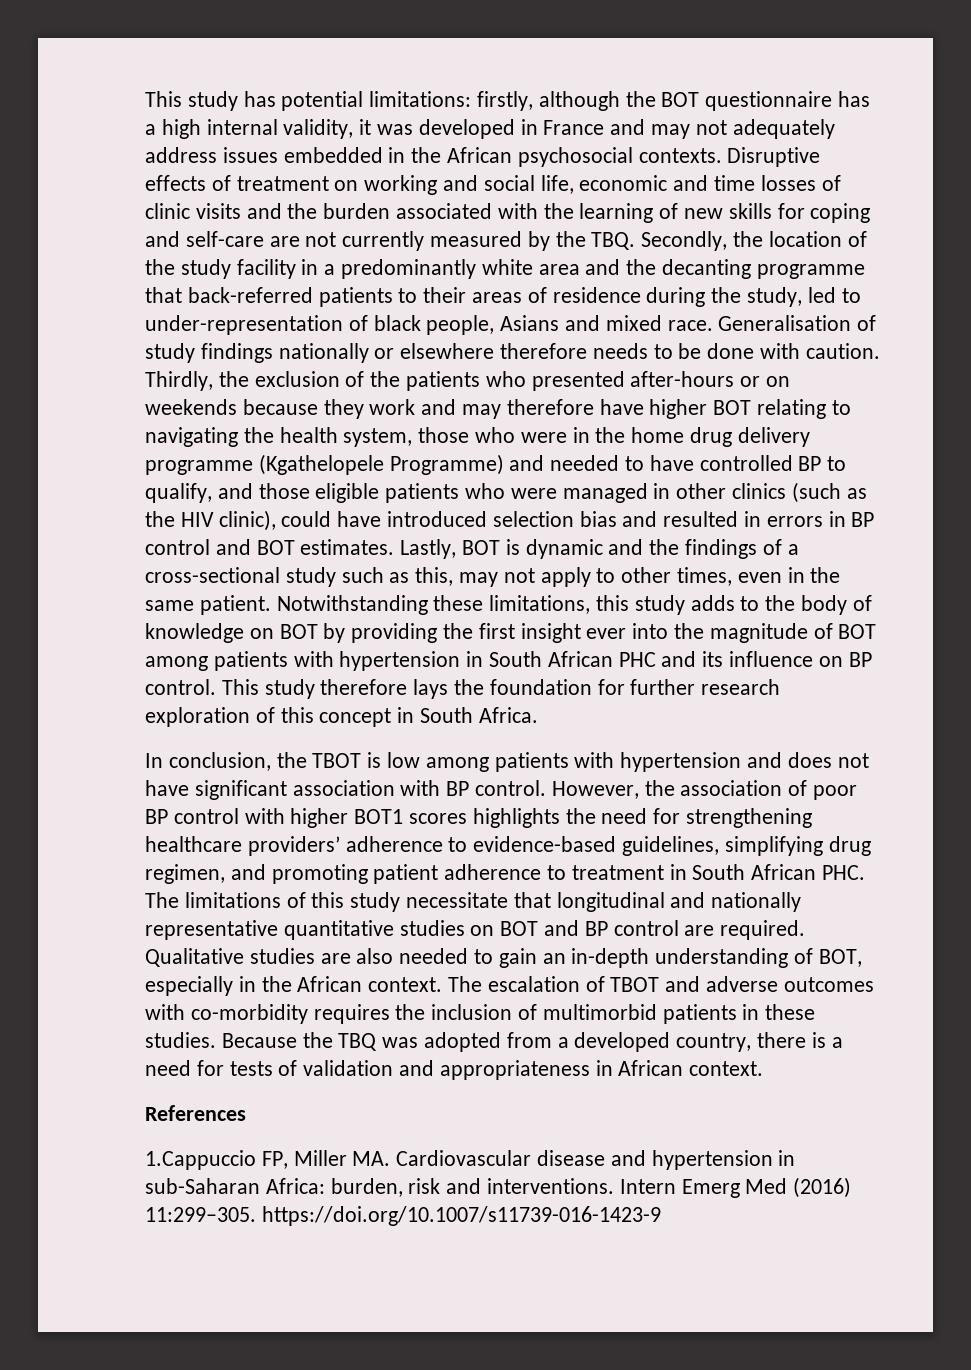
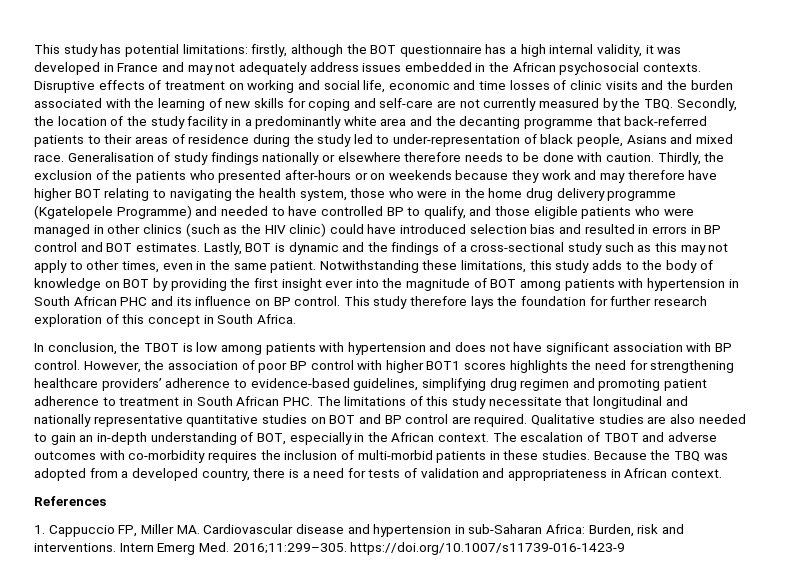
- Disruptive effects of treatment on working and social life, economic and time losses of clinic visits and the burden associated with the learning of new skills for coping and self-care are not currently measured by the TBQ. Secondly, the location of the study facility in a predominantly white area and the decanting programme that back-referred patients to their areas of residence during the study, led to under-representation of black people, Asians and mixed race.
+ Disruptive effects of treatment on working and social life, economic and time losses of clinic visits and the burden associated with the learning of new skills for coping and self-care are not currently measured by the TBQ. Secondly, the location of the study facility in a predominantly white area and the decanting programme that back-referred patients to their areas of residence during the study led to under-representation of black people, Asians and mixed race.
- Thirdly, the exclusion of the patients who presented after-hours or on weekends because they work and may therefore have higher BOT relating to navigating the health system, those who were in the home drug delivery programme (Kgathelopele Programme) and needed to have controlled BP to qualify, and those eligible patients who were managed in other clinics (such as the HIV clinic), could have introduced selection bias and resulted in errors in BP control and BOT estimates.
+ Thirdly, the exclusion of the patients who presented after-hours or on weekends because they work and may therefore have higher BOT relating to navigating the health system, those who were in the home drug delivery programme (Kgatelopele Programme) and needed to have controlled BP to qualify, and those eligible patients who were managed in other clinics (such as the HIV clinic) could have introduced selection bias and resulted in errors in BP control and BOT estimates.
- Lastly, BOT is dynamic and the findings of a cross-sectional study such as this, may not apply to other times, even in the same patient.
+ Lastly, BOT is dynamic and the findings of a cross-sectional study such as this may not apply to other times, even in the same patient.
- However, the association of poor BP control with higher BOT1 scores highlights the need for strengthening healthcare providers’ adherence to evidence-based guidelines, simplifying drug regimen, and promoting patient adherence to treatment in South African PHC. The limitations of this study necessitate that longitudinal and nationally representative quantitative studies on BOT and BP control are required.
+ However, the association of poor BP control with higher BOT1 scores highlights the need for strengthening healthcare providers’ adherence to evidence-based guidelines, simplifying drug regimen and promoting patient adherence to treatment in South African PHC. The limitations of this study necessitate that longitudinal and nationally representative quantitative studies on BOT and BP control are required.
- The escalation of TBOT and adverse outcomes with co-morbidity requires the inclusion of multimorbid patients in these studies.
+ The escalation of TBOT and adverse outcomes with co-morbidity requires the inclusion of multi-morbid patients in these studies.
- 1.Cappuccio FP, Miller MA. Cardiovascular disease and hypertension in sub-Saharan Africa: burden, risk and interventions.
+ 1. Cappuccio FP, Miller MA. Cardiovascular disease and hypertension in sub-Saharan Africa: Burden, risk and interventions.
- Intern Emerg Med (2016) 11:299–305. https://doi.org/10.1007/s11739-016-1423-9
+ Intern Emerg Med. 2016;11:299–305. https://doi.org/10.1007/s11739-016-1423-9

------------------------------------

▶ [EXERCISE PROMPT]: Everything from the line with "multi-morbid patients in these studies." through the last line of the material above should be echoed exactly, and nothing else.

▶ [OUTPUT FOR THIS EXERCISE]:
+ The escalation of TBOT and adverse outcomes with co-morbidity requires the inclusion of multi-morbid patients in these studies.
- 1.Cappuccio FP, Miller MA. Cardiovascular disease and hypertension in sub-Saharan Africa: burden, risk and interventions.
+ 1. Cappuccio FP, Miller MA. Cardiovascular disease and hypertension in sub-Saharan Africa: Burden, risk and interventions.
- Intern Emerg Med (2016) 11:299–305. https://doi.org/10.1007/s11739-016-1423-9
+ Intern Emerg Med. 2016;11:299–305. https://doi.org/10.1007/s11739-016-1423-9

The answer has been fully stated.